FeNeC: Enhancing Continual Learning via Feature Clustering with Neighbor- or Logit-Based Classification
Kamil Książek, Hubert Jastrzębski, Bartosz Trojan, Krzysztof Pniaczek, Michał Karp, Jacek Tabor
TL;DR
The paper tackles exemplar-free class-incremental learning with frozen feature extractors by modeling intra-class variability through multi-centroid per-class representations. FeNeC uses a Mahalanobis-distance based weighted kNN over class centroids, while FeNeC-Log adds a light-weight log-likelihood classifier with two shared parameters trained on the initial task. Both variants generalize FeCAM and achieve state-of-the-art or competitive performance across multiple benchmarks and backbones, with notable gains on CIFAR-100 and ImageNet-Subset and robust behavior under task sequences. Mahalanobis-distance based decisions consistently outperform Euclidean distance, and the proposed methods incur modest runtime overhead, offering an effective, memory-efficient approach to continual learning. This work advances memory-efficient continual learning by better capturing intra-class structure without replay.
Abstract
The ability of deep learning models to learn continuously is essential for adapting to new data categories and evolving data distributions. In recent years, approaches leveraging frozen feature extractors after an initial learning phase have been extensively studied.
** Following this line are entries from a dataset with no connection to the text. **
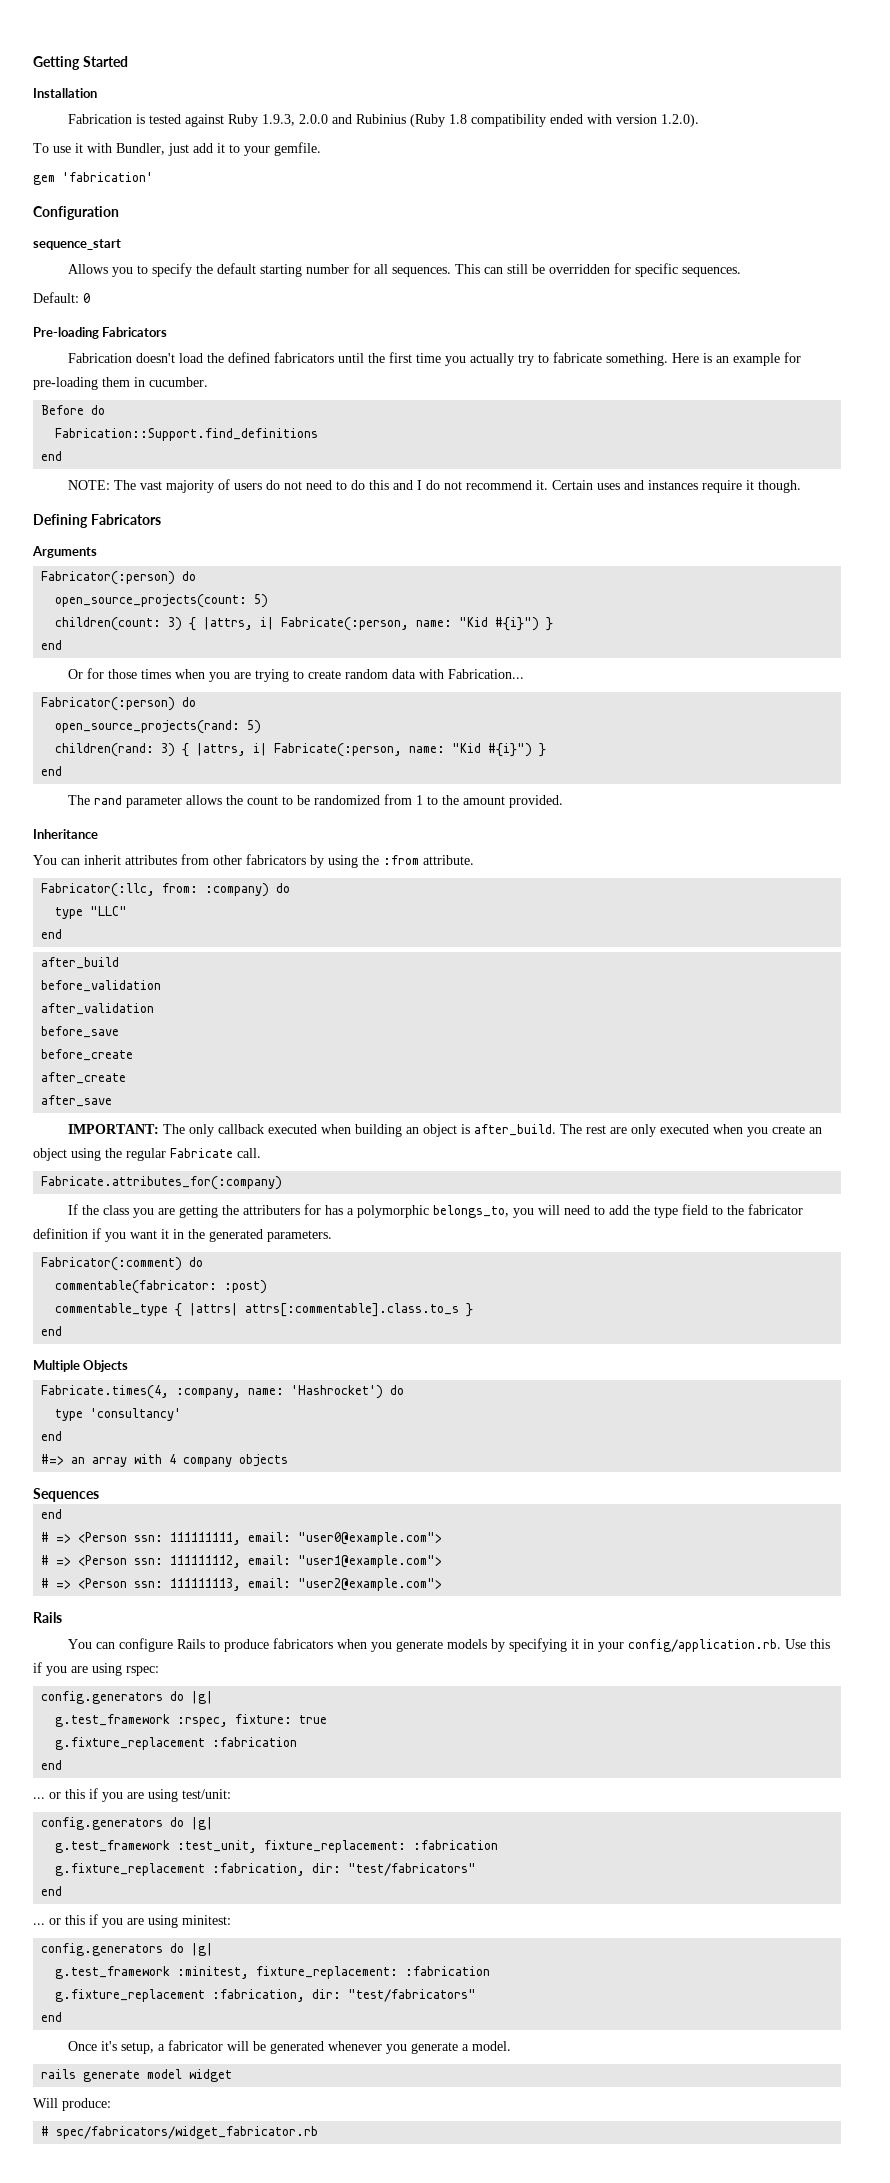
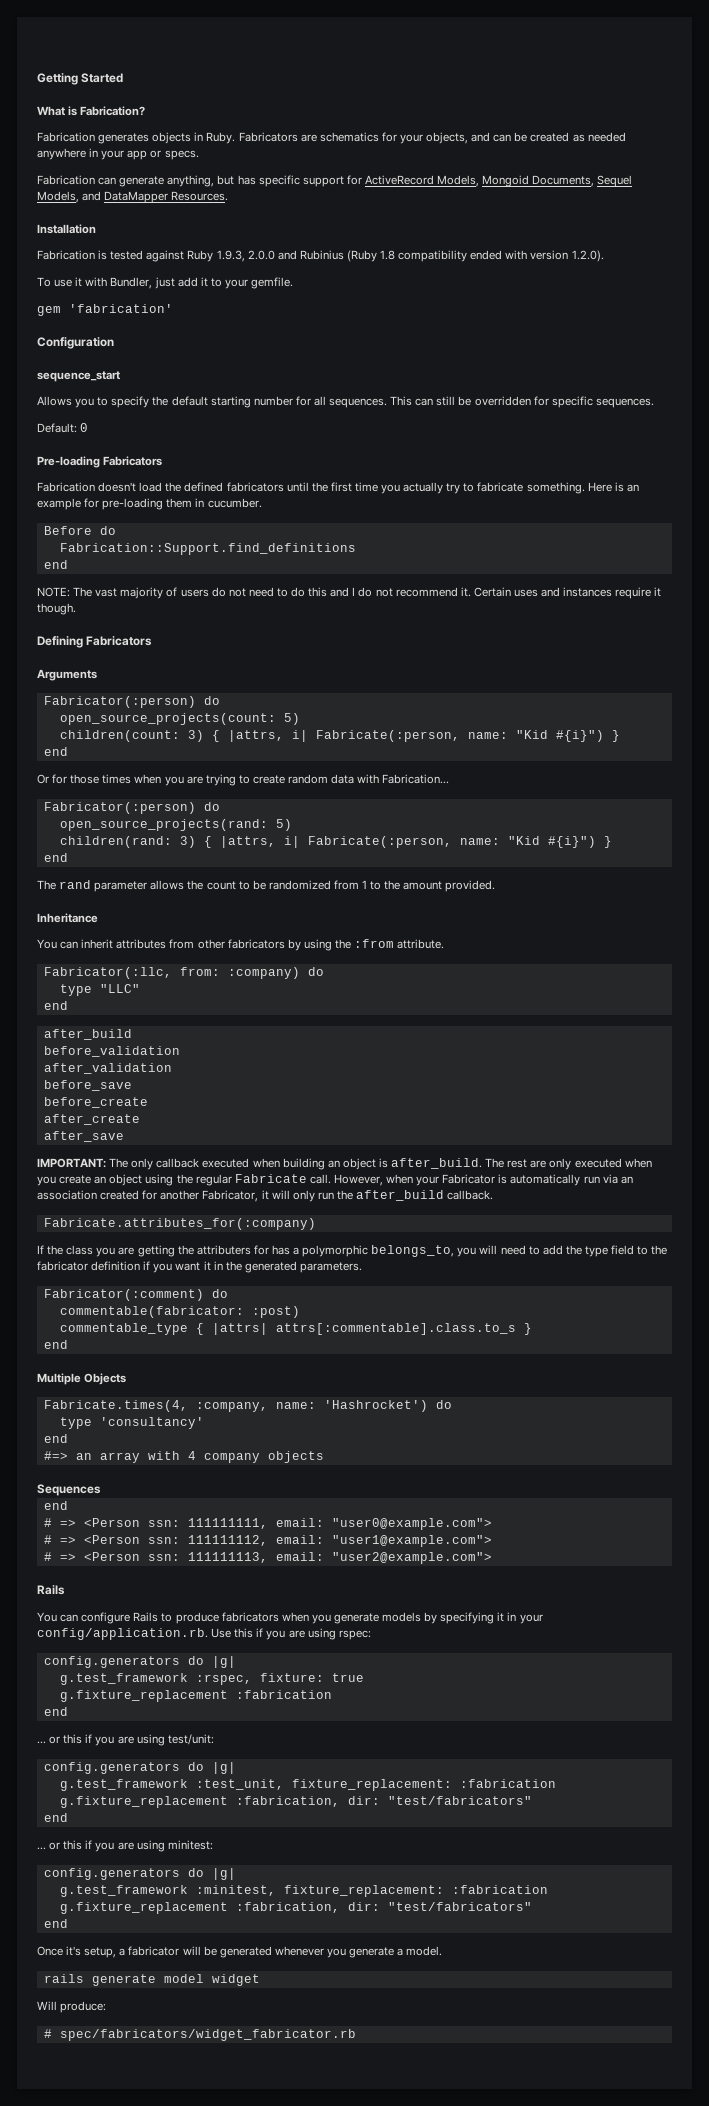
+ What is Fabrication?
+ Fabrication generates objects in Ruby. Fabricators are schematics for your objects, and can be created as needed anywhere in your app or specs.
+ Fabrication can generate anything, but has specific support for ActiveRecord Models, Mongoid Documents, Sequel Models, and DataMapper Resources.
+ However, when your Fabricator is automatically run via an association created for another Fabricator, it will only run the after_build callback.

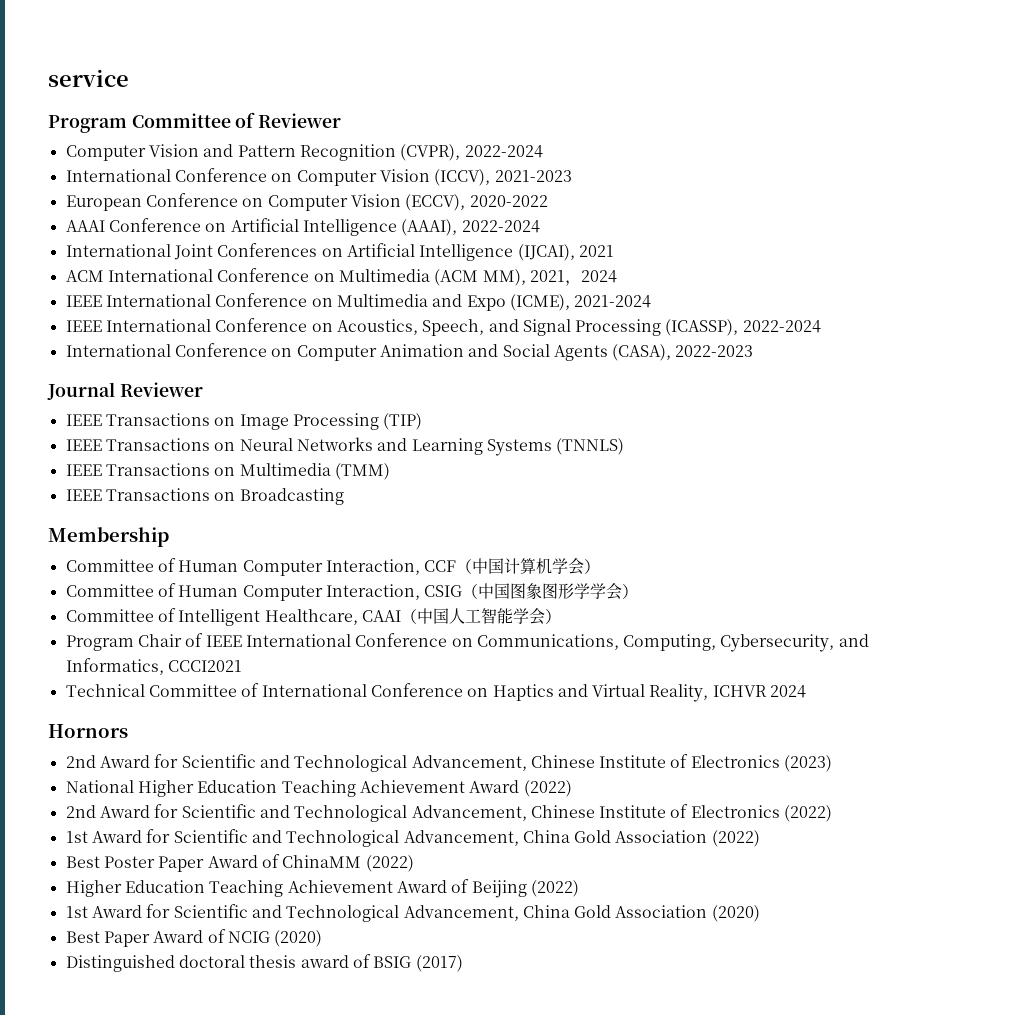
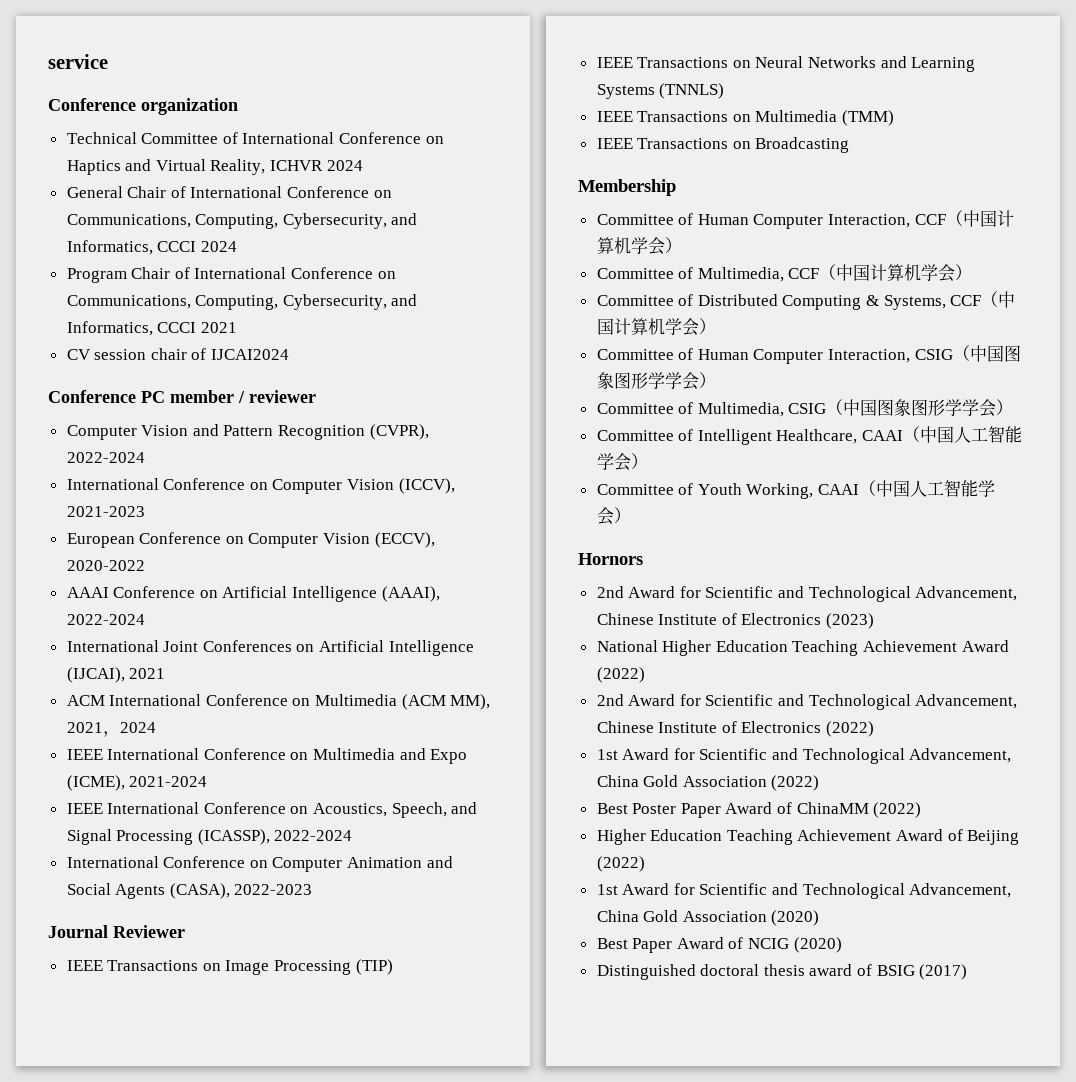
- Program Committee of Reviewer
+ Conference organization
+ Technical Committee of International Conference on Haptics and Virtual Reality, ICHVR 2024
+ General Chair of International Conference on Communications, Computing, Cybersecurity, and Informatics, CCCI 2024
+ Program Chair of International Conference on Communications, Computing, Cybersecurity, and Informatics, CCCI 2021
+ CV session chair of IJCAI2024
+ Conference PC member / reviewer
+ Committee of Multimedia, CCF（中国计算机学会）
+ Committee of Distributed Computing & Systems, CCF（中国计算机学会）
+ Committee of Multimedia, CSIG（中国图象图形学学会）
- Program Chair of IEEE International Conference on Communications, Computing, Cybersecurity, and Informatics, CCCI2021
- Technical Committee of International Conference on Haptics and Virtual Reality, ICHVR 2024
+ Committee of Youth Working, CAAI（中国人工智能学会）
Many of these methods estimate per-class covariance matrices and prototypes based on backbone-derived feature representations. Within this paradigm, we introduce FeNeC (Feature Neighborhood Classifier) and FeNeC-Log, its variant based on the log-likelihood function. Our approach generalizes the existing concept by incorporating data clustering to capture greater intra-class variability. Utilizing the Mahalanobis distance, our models classify samples either through a nearest neighbor approach or trainable logit values assigned to consecutive classes. Our proposition may be reduced to the existing approaches in a special case while extending them with the ability of more flexible adaptation to data. We demonstrate that two FeNeC variants achieve competitive performance in scenarios where task identities are unknown and establish state-of-the-art results on several benchmarks.